I’d shrugged, pretending that the sketchpad on my lap wasn’t holding a drawing of him on the bed. That I didn’t just draw him, making lines and shades that mattered. That he mattered enough to me that I took the time to draw him. I felt so lost at the moment, hearing him sing like that as I stared at a drawing that wasn’t just a drawing. I was lost but in the most wonderful way.

“It was okay, I guess,” I replied nonchalantly, adding a few shadings around his eyes because they were too beautiful not to have extra detail on them.

“Just okay?” He cocked his eyebrow as he held the guitar on his lap. He looked a little upset about my answer and it made me feel guilty.

“No, it was beautiful,” I said softly as I stared down at my drawing, uncomfortable at how intimate the moment was because I didn’t use the word beautiful. Just like I didn’t draw pictures of people unless it was an assignment for school.

I waited for him to say something, even though I wished he wouldn’t. But he never said anything, finally just playing the same song again. I’d smiled down at my drawing because even though I knew it wasn’t possible, I swear to God he could read my mind and eventually I’d started working on my drawing of him again while listening to him play. I’d always loved music, but hearing it from his mouth warmed my soul in a way that I never knew was possible.

I shake my head from the memory. Maybe there’s another sentence to put in my vows. Although, all these notes are getting a little personal and I’m not certain I’ll dare read them out loud. Panic claws at my throat and I start to open my eyes to go get another drink, but then Micha reaches the intense part of the song and I don’t want to leave the moment. I want to dance, get lost again like the first time I heard him play. So I keep my eyelids closed and sway my hips, shaking my head back and forth, my hair flying everywhere. I’m in heels and it’s a struggle to maintain my balance, but I don’t care even when I stumble a few times. Just like I don’t care that I’m rocking out in a room full of people who are absorbed in beer and trying to find someone to hookup with and who are probably looking at me like I’m a weirdo. I’ll take being a weirdo over not enjoying this moment. I’ve forced myself not to enjoy too many moments in my life. I need more enjoyment. Maybe it’s the alcohol in my system that’s making me think these things or maybe I’m just being my old self. Or perhaps I’m just being me. Whatever it is, I roll with it, dancing to the tempo of the music. Lila laughs at me and when I open my eyes she’s dancing, too.
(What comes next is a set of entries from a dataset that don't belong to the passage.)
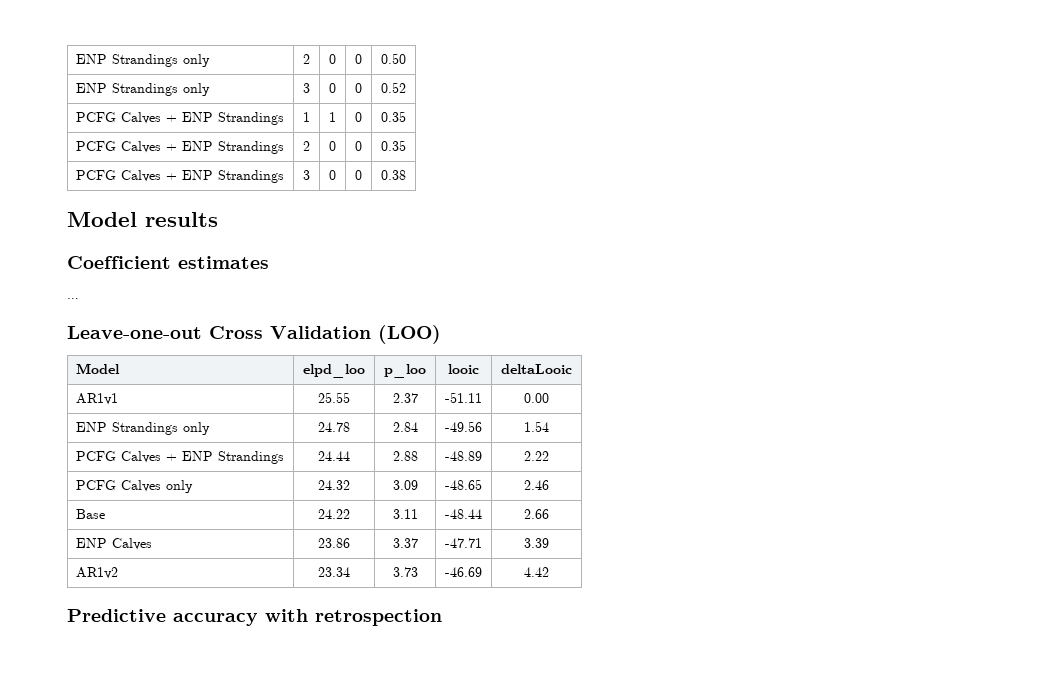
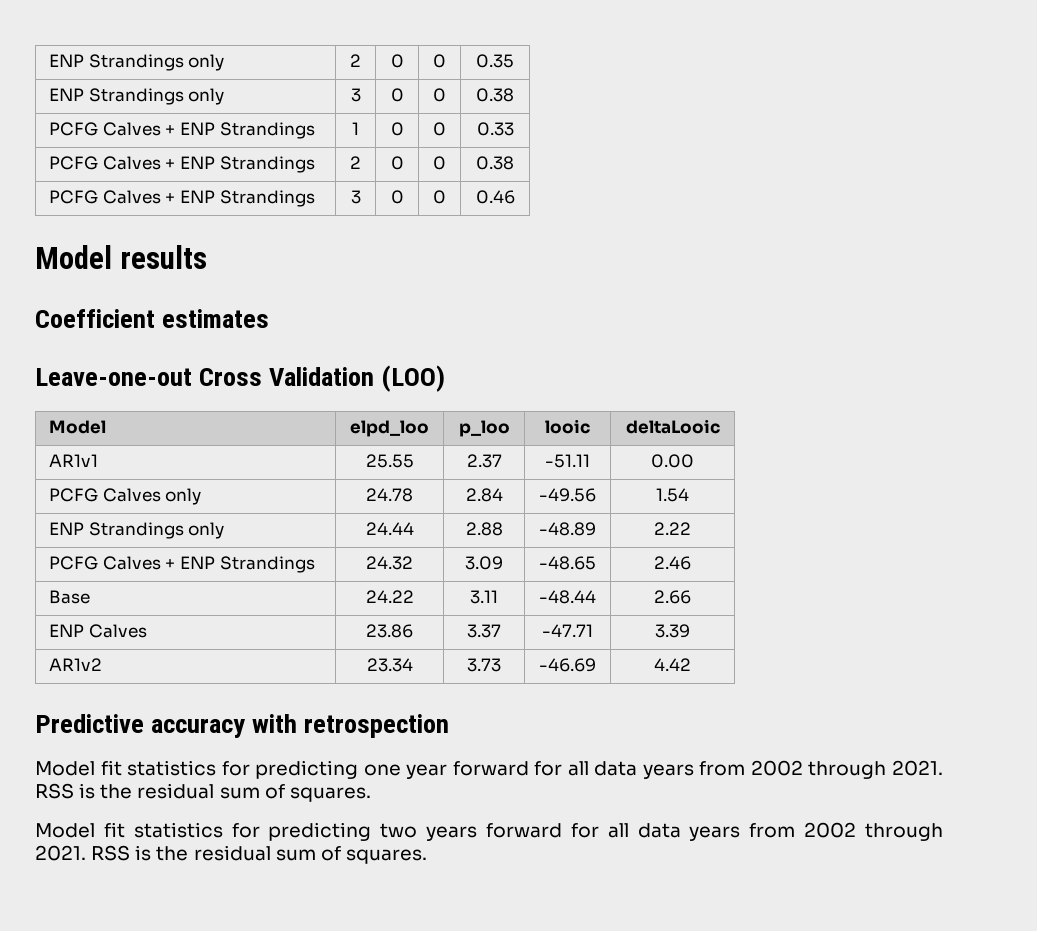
- ENP Strandings only | 2 | 0 | 0 | 0.50
+ ENP Strandings only | 2 | 0 | 0 | 0.35
- ENP Strandings only | 3 | 0 | 0 | 0.52
+ ENP Strandings only | 3 | 0 | 0 | 0.38
- PCFG Calves + ENP Strandings | 1 | 1 | 0 | 0.35
+ PCFG Calves + ENP Strandings | 1 | 0 | 0 | 0.33
- PCFG Calves + ENP Strandings | 2 | 0 | 0 | 0.35
+ PCFG Calves + ENP Strandings | 2 | 0 | 0 | 0.38
- PCFG Calves + ENP Strandings | 3 | 0 | 0 | 0.38
+ PCFG Calves + ENP Strandings | 3 | 0 | 0 | 0.46
- …
- ENP Strandings only | 24.78 | 2.84 | -49.56 | 1.54
+ PCFG Calves only | 24.78 | 2.84 | -49.56 | 1.54
- PCFG Calves + ENP Strandings | 24.44 | 2.88 | -48.89 | 2.22
+ ENP Strandings only | 24.44 | 2.88 | -48.89 | 2.22
- PCFG Calves only | 24.32 | 3.09 | -48.65 | 2.46
+ PCFG Calves + ENP Strandings | 24.32 | 3.09 | -48.65 | 2.46
+ Model fit statistics for predicting one year forward for all data years from 2002 through 2021. RSS is the residual sum of squares.
+ Model fit statistics for predicting two years forward for all data years from 2002 through 2021. RSS is the residual sum of squares.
We continue through the entire song and I keep swaying my hips with my hands above my head, even when the music stops and voices rise around me. Moments later the stereo clicks on and the sound suffocates the chatter. “New Low,” by Middle Class Rut, starts vibrating through the speakers and I know it will only be seconds before I’m no longer dancing solo in a room full of people.

Right on cue, Micha’s long arms wrap around my waist and he guides me back against his body. I know it’s him because of the overpowering scent: his cologne mixed with mint and beer and something intoxicatingly wonderful that belongs only to him. I deeply inhale it in, moving with him as we grind our bodies together to the beat.

“You’re so God damn sexy,” he says, breathing into my ear and giving it a little nip. “Do you know how hard it is to stand up there and play while you’re down here doing this?”